Additionally, most multimodality tools are highly dependent on medical imaging and tend to weigh other less important factors, although there are a number of ways doctors can determine whether someone has lung cancer or is at risk for it. development of lung cancer: persistent cough, chest pain, loss of appetite, family burden, genetics, etc. If the AI tool were supplemented with a more complete picture of a patient’s other symptoms and health history, could it identify lung cancer or other diseases even earlier and with greater accuracy?
“This idea of using single data to drive important clinical decisions didn’t make sense to us,” said Abdul Latif Jameel Clinic for Machine Learning in Health postdoc and lead study co-author Louis R. Soenksen. “Most doctors in the world work in a fundamentally multimodal way and would never make recommendations based on narrow unimodal interpretations of their patients’ conditions.”
More than two years ago, the field of AI in healthcare was exploding. The amount of funding in AI digital health startups has doubled from the previous year to $4.8 billion and will double again in 2021 to $10 billion.
At that time, Soenksen, Jameel Clinic CEO Ignacio Fuentes, and Dimitris Bertsimas, Boeing’s global operations leader, professor of management at the MIT Sloan School of Management, and head of the Jameel Clinic faculty, decided to take a step back to consider what is missing from the field.
“Things were coming to light and to the right, but there was also a time when people got disillusioned because the promise of AI in healthcare was not fulfilled,” recalls Soenksen. “Basically, we realized we wanted to bring something new to the table, but we had to do it systematically and provide the necessary nuance for people to appreciate the advantages and disadvantages of multimodality in healthcare.”

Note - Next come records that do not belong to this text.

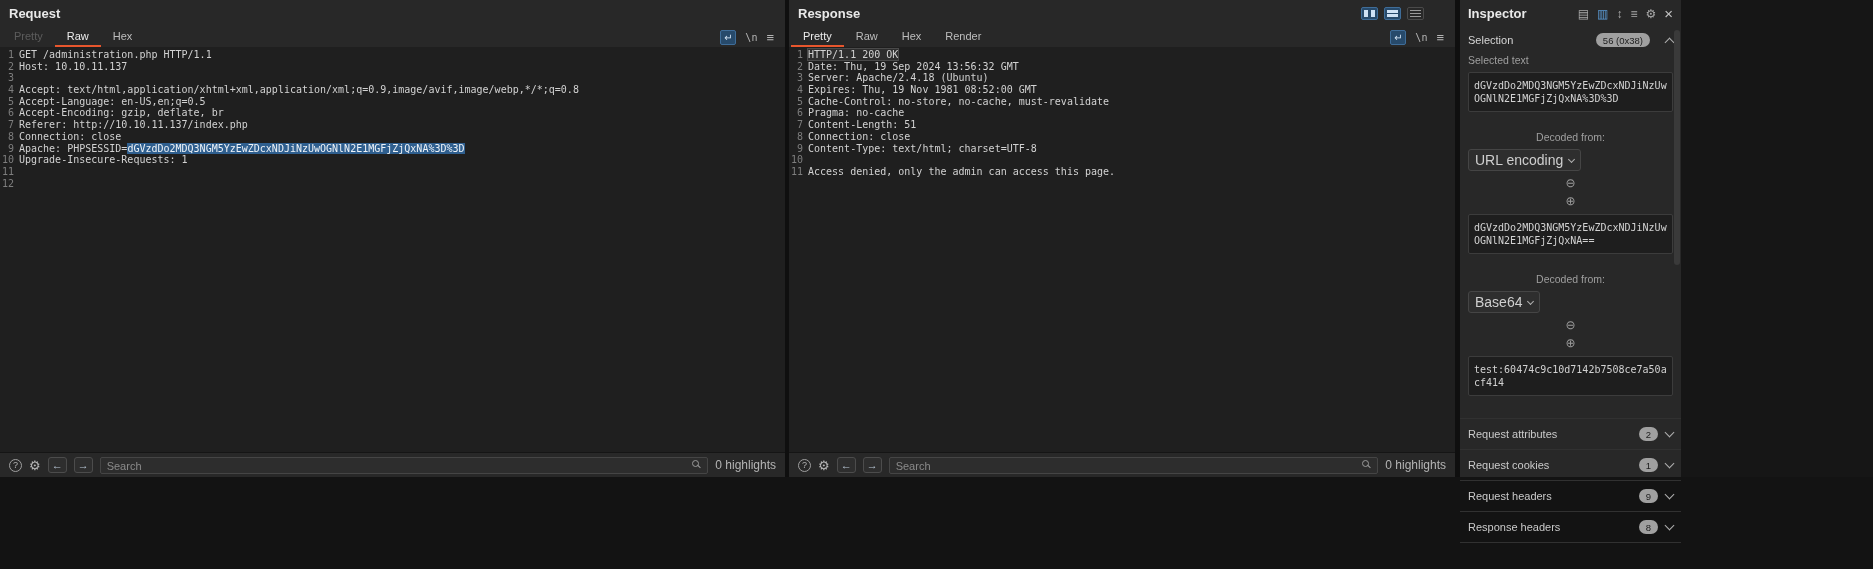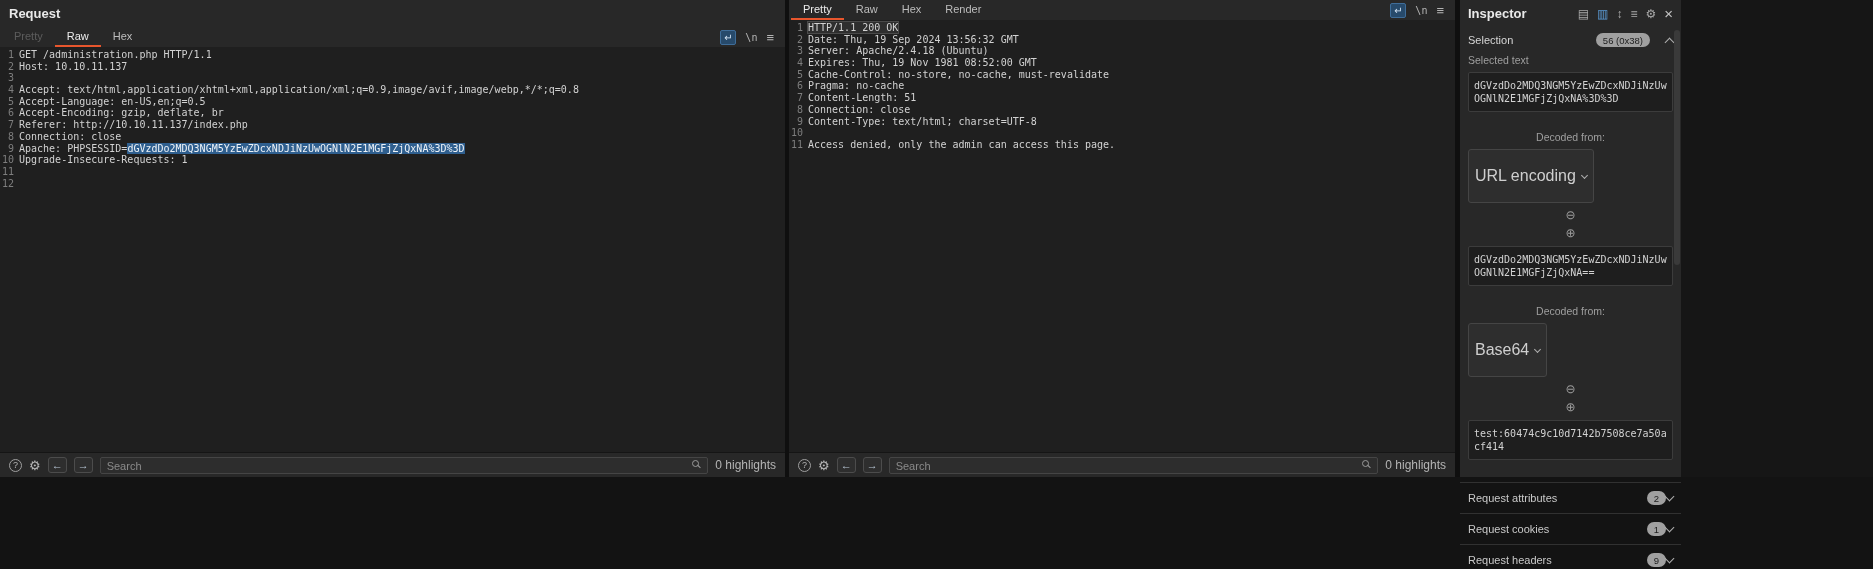"Response" div.panel-header { html: none -> <div> <span>Response</span> <span> <span></span> <span></span> <span></span> </span> </div> }
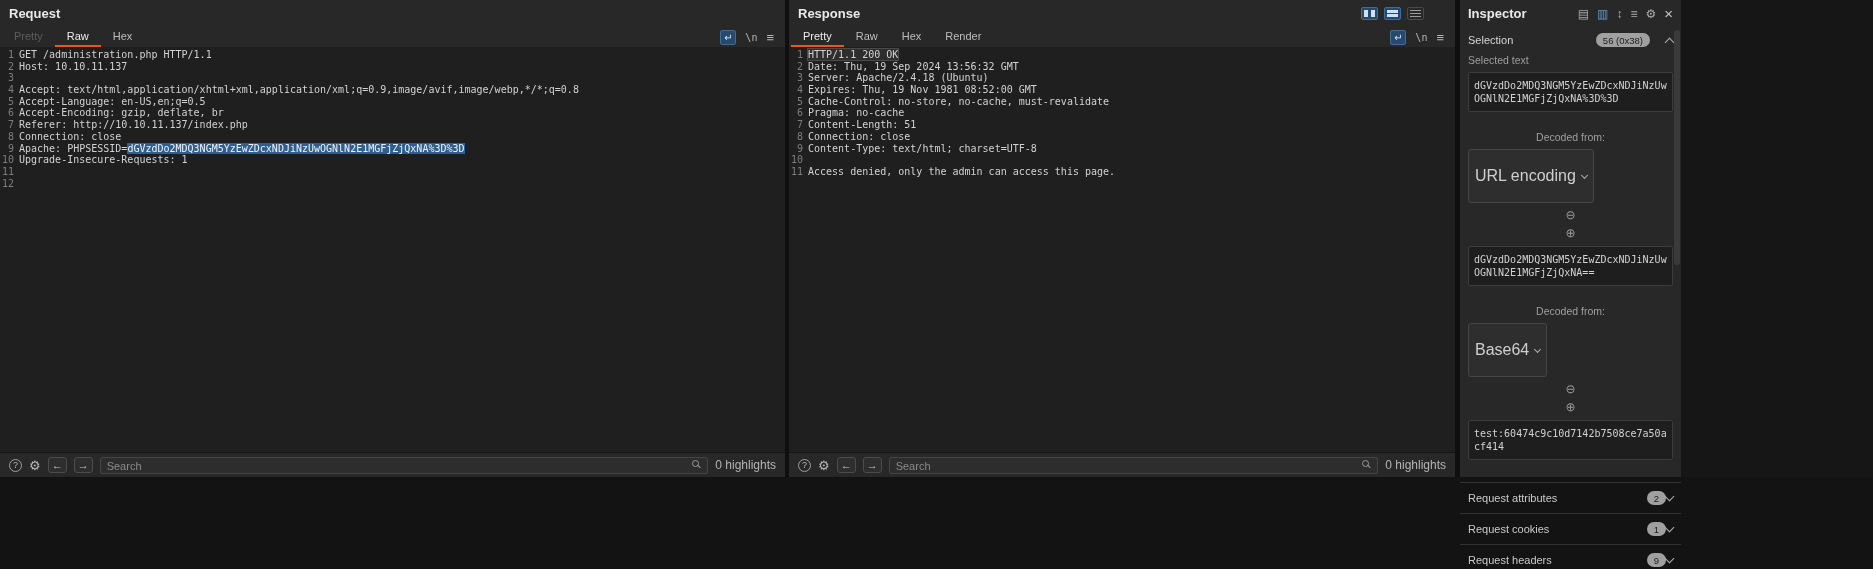"URL encoding" .dropdown { font-size: 16px -> 14px; padding: 17px 6px -> 2px 6px }
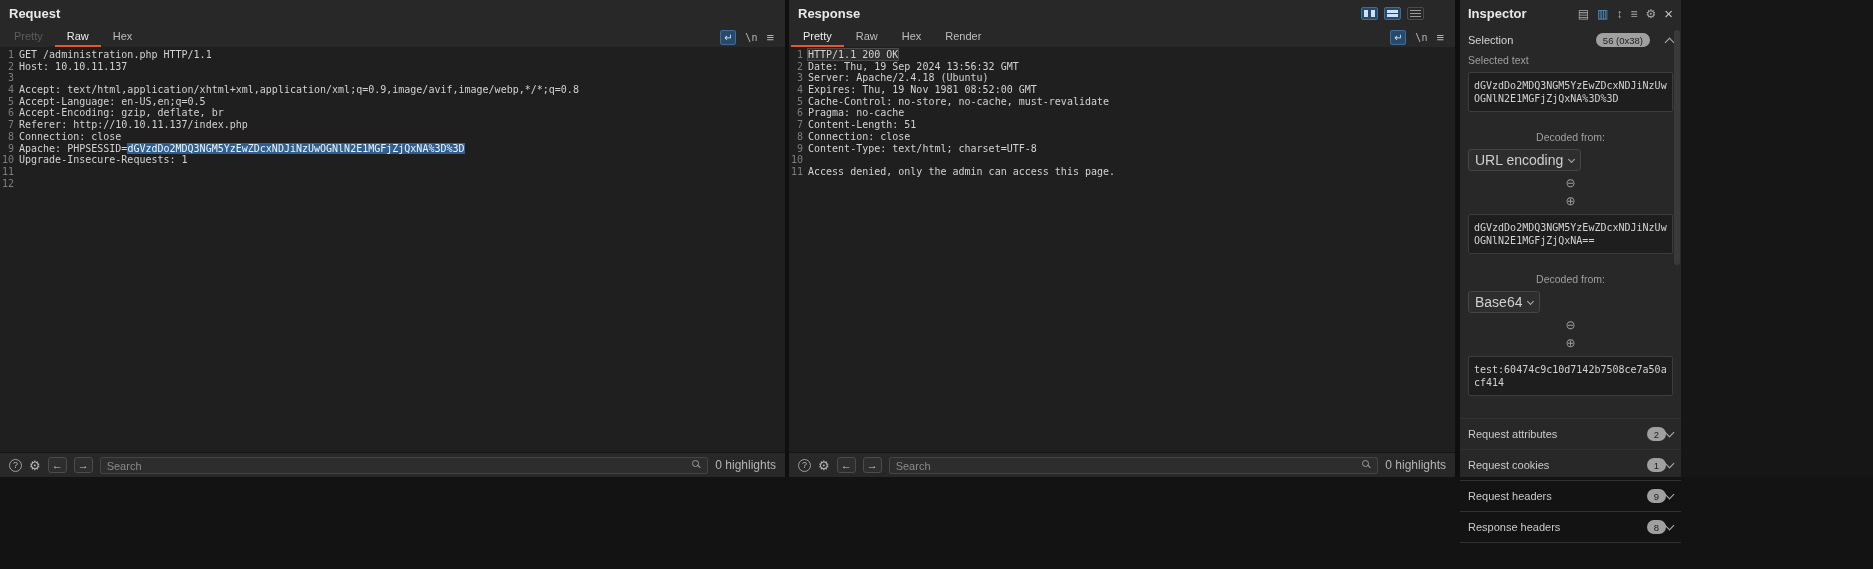"Request attributes" .insp-section { gap: 0 -> 8px }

The new idea they came up with was seemingly common sense: building a framework to easily generate machine learning models capable of processing different combinations of multiple inputs in the way that a doctor might consider a patient’s symptoms and health history before to make a diagnosis. But there was a marked absence of multimodal health frameworks, with only a few articles published on them that were more conceptual than concrete. Furthermore, when it comes to developing a unified and scalable framework that can be consistently applied to train any multimodal model, single-modality models often outperform their multimodal counterparts.
Looking at this gap, they decided it was time to assemble a team of experienced AI researchers at MIT and began building HAIM.
“I was very fascinated by the whole idea of [HAIM] because of its potential to significantly impact the infrastructure of our current healthcare system to bridge the gap between academia and industry,” says Yu Ma, a PhD student advised by Bercimas and co-author of the paper. “When [Bertsimas] asked me if I would like to contribute and I immediately jumped in.’
Although large amounts of data are usually seen as an advantage in machine learning, in this case the team realized that this is not always the case when using multimodal systems; there was a need for a more nuanced approach to evaluating inputs and modalities.
“A lot of people are doing multimodal learning, but it’s rare to have a study of every single possible combination of the model, the data sources, all the combinations of hyperparameters,” says Ma. “We were really trying to understand exactly how multimodality performs in different scenarios.”
According to Fuentes, the framework “opens up an interesting avenue for future work, but we need to understand that multimodal AI tools in clinical settings face multiple data challenges.”
Bertsimas plans for HAIM 2.0 are already in the works. Consideration is being given to incorporating more modalities (eg, signal data from electrocardiograms and genomic data) and ways to assist healthcare professionals in decision making rather than predicting the likelihood of certain outcomes.
CHAIM is also an acronym that Berzimas came up with, which happens to be the Hebrew word for “life.”
This work was supported by the Abdul Latif Jameel Clinic for Machine Learning in Health and the National Science Foundation Graduate Research Fellowship.